How can I handle this situation with a minimum of fuss and hurt feelings?

Hello, dear Metafilter.
After three years in a very serious relationship, the last of which was unfortunately rather tough, I am now single. After nearly ten years (yes, you read that right) of serial monogamy, I am determined to take a break from dating. Over the last couple of years, I have been grappling with physical injuries and some intense depression, and I am definitely on an upswing on both fronts. But my plan is really to try to just step back and take care of myself while I recover emotionally, and so far it seems to be working. It feels good.
A couple of months after my breakup, a friend surprised me out of the blue by asking me out on a date. He is rather quiet and soft spoken, so it really caught me totally off guard. I basically stammered out that I didn't feel ready to date anyone and that I was really not in a good place to begin anything. It was awkward but he was perfectly understanding.
A few more months have passed and this guy and I are sort of slowly, gradually growing closer. I'm finding out a lot more about him and he's pretty neat. We've been exchanging emails and kind of hanging out more casually and I am, to my own surprise, having a tiny bit of a crush grow. It's definitely starting to feel a little more than friendly between us. He has not brought up dating again - probably I would need to make a move of my own if that's what I decide. But I am thinking about him a lot.
Complications: This guy and I are involved in an organization together and we see each other a lot. I don't want things to get even MORE awkward if things go badly. This guy also used to very seriously date a close friend of mine - quite a long time ago (we just inhabit a kind of small incestuous circle), but still. It feels potentially very icky.
Finally, of course, I am really really enjoying being single and regaining my footing as an individual. I definitely don't feel ready for seriousness of any kind. There are just so many potentials for all this to implode and cause MORE drama right when I am finally minimizing the complications in all aspects of my life.
Metafilter, is there any way to explore my feelings for this person with a minimum of drama? Would going on one date at some point be a completely terrible idea? Or should I just quash that impulse entirely? I really really would love to get to know this person better but I don't want to make my life more complicated, nor do I want to lead him on or hurt his feelings any more than I might have already.
Thanks, y'all.
posted by bookgirl18 to Human Relations (14 answers total) 1 user marked this as a favorite
 
Ask him out, quit wasting time!
posted by oceanjesse at 7:44 PM on November 24, 2013


I'm not sure exactly what answer you're hoping for, here. You obviously want to date this dude, and lots of people date like this and it goes very well indeed. Many people date like this and it goes very badly, too.

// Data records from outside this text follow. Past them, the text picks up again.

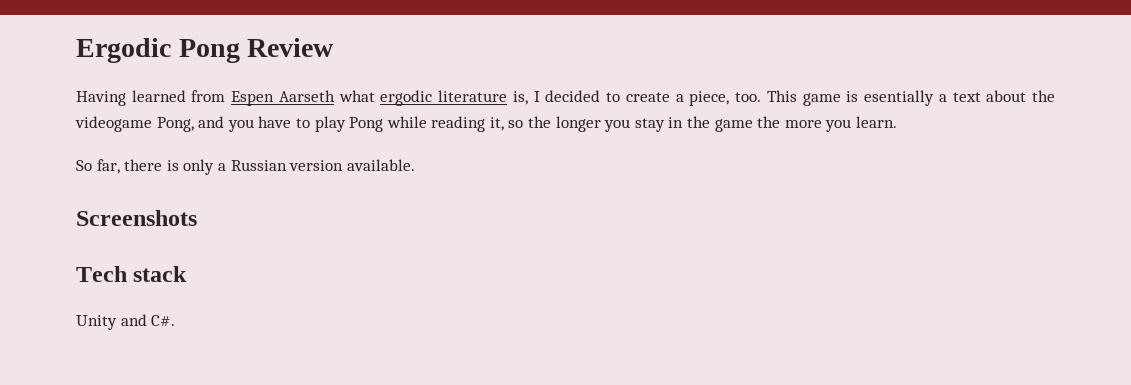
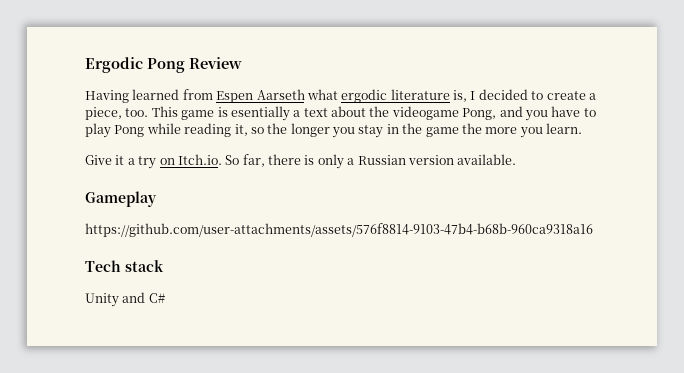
- So far, there is only a Russian version available.
+ Give it a try on Itch.io. So far, there is only a Russian version available.
- Screenshots
+ Gameplay
+ https://github.com/user-attachments/assets/576f8814-9103-47b4-b68b-960ca9318a16
- Unity and C#.
+ Unity and C#

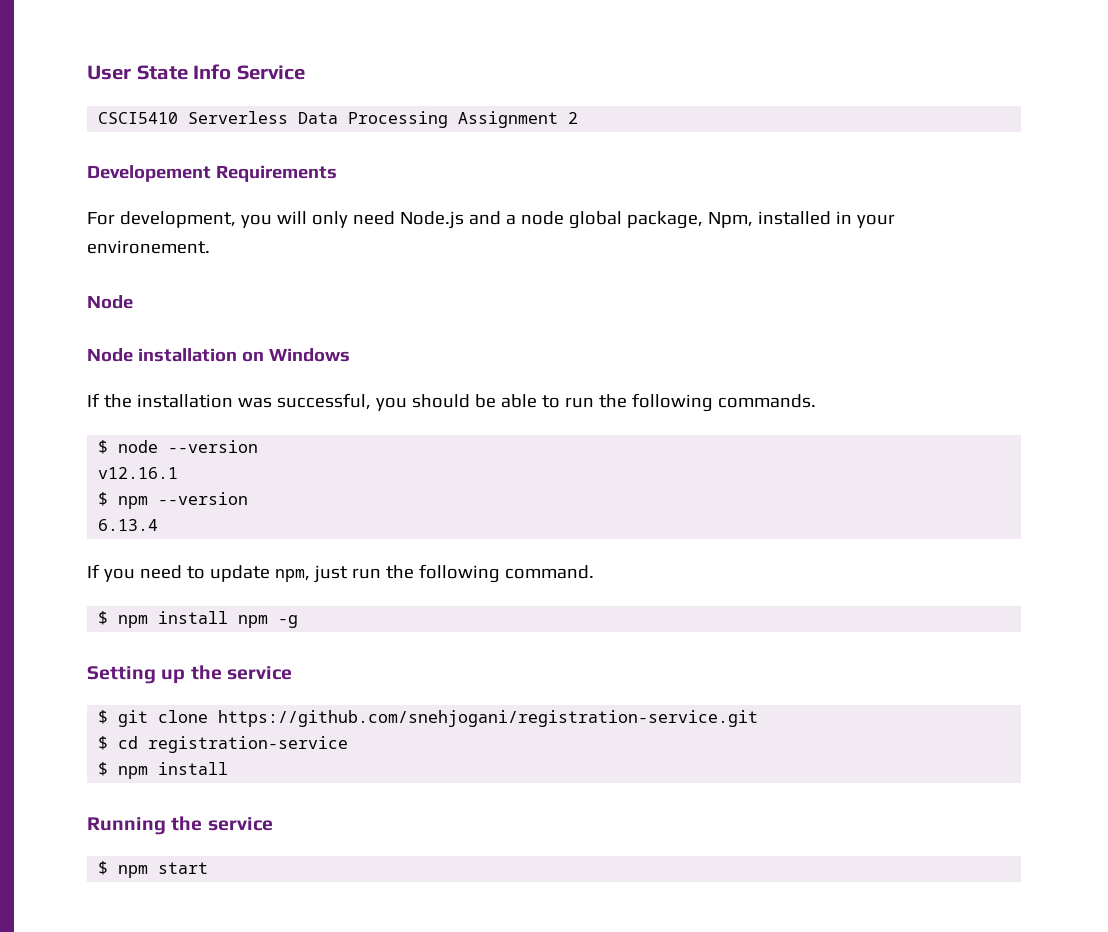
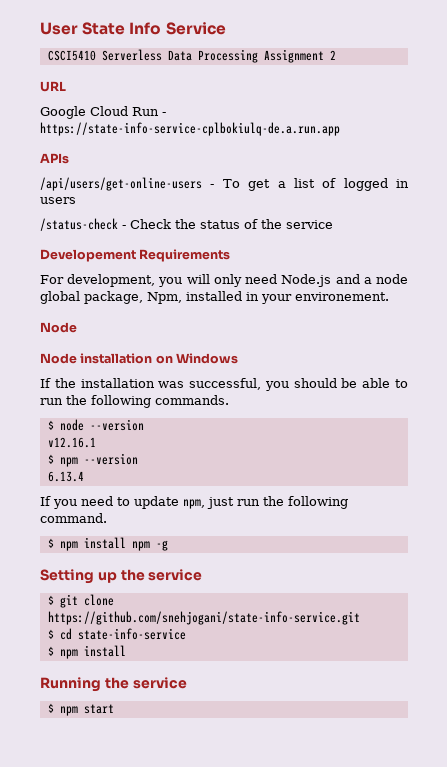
+ URL
+ Google Cloud Run - https://state-info-service-cplbokiulq-de.a.run.app
+ APIs
+ /api/users/get-online-users - To get a list of logged in users
+ /status-check - Check the status of the service
- $ git clone https://github.com/snehjogani/registration-service.git
+ $ git clone https://github.com/snehjogani/state-info-service.git
- $ cd registration-service
+ $ cd state-info-service

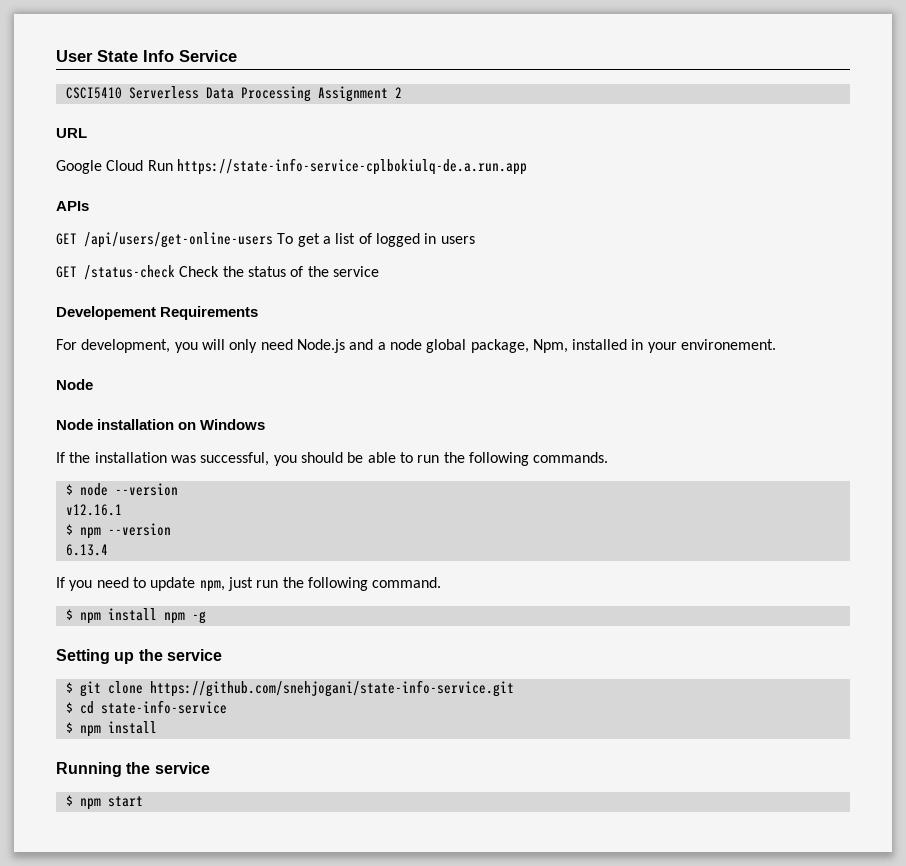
- Google Cloud Run - https://state-info-service-cplbokiulq-de.a.run.app
+ Google Cloud Run https://state-info-service-cplbokiulq-de.a.run.app
- /api/users/get-online-users - To get a list of logged in users
+ GET /api/users/get-online-users To get a list of logged in users
- /status-check - Check the status of the service
+ GET /status-check Check the status of the service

It sounds a little like you're looking for reassurance, but our reassurance is not worth very much: we don't know you, this dude, his ex, your group that you are both involved with, or your circle of friends. No one here can make this call.

You can make the call, though. So trust yourself and your instincts. When I was a young, indecisive lad, I used to flip a coin; heads = yes, tails = no. I never abided by the outcome of the flip - that wasn't the point - the point was an immediate feeling of satisfaction or disappointment depending on how it landed. That feeling couldn't be faked, and was useful in sorting out how I really felt about something, outside of any anxieties, ego-protection, or fears I was holding. My need for the coin steadily dissolved as I got older, more aware of myself, confident that I could discern if a desire was appropriate and ethical, and sure of my ability to grapple with any challenges in an appropriate way, or recover if things did not go the way I wanted.

Perhaps this question is your equivalent of the coin. If it is, I say excelsior!
posted by smoke at 7:45 PM on November 24, 2013 [16 favorites]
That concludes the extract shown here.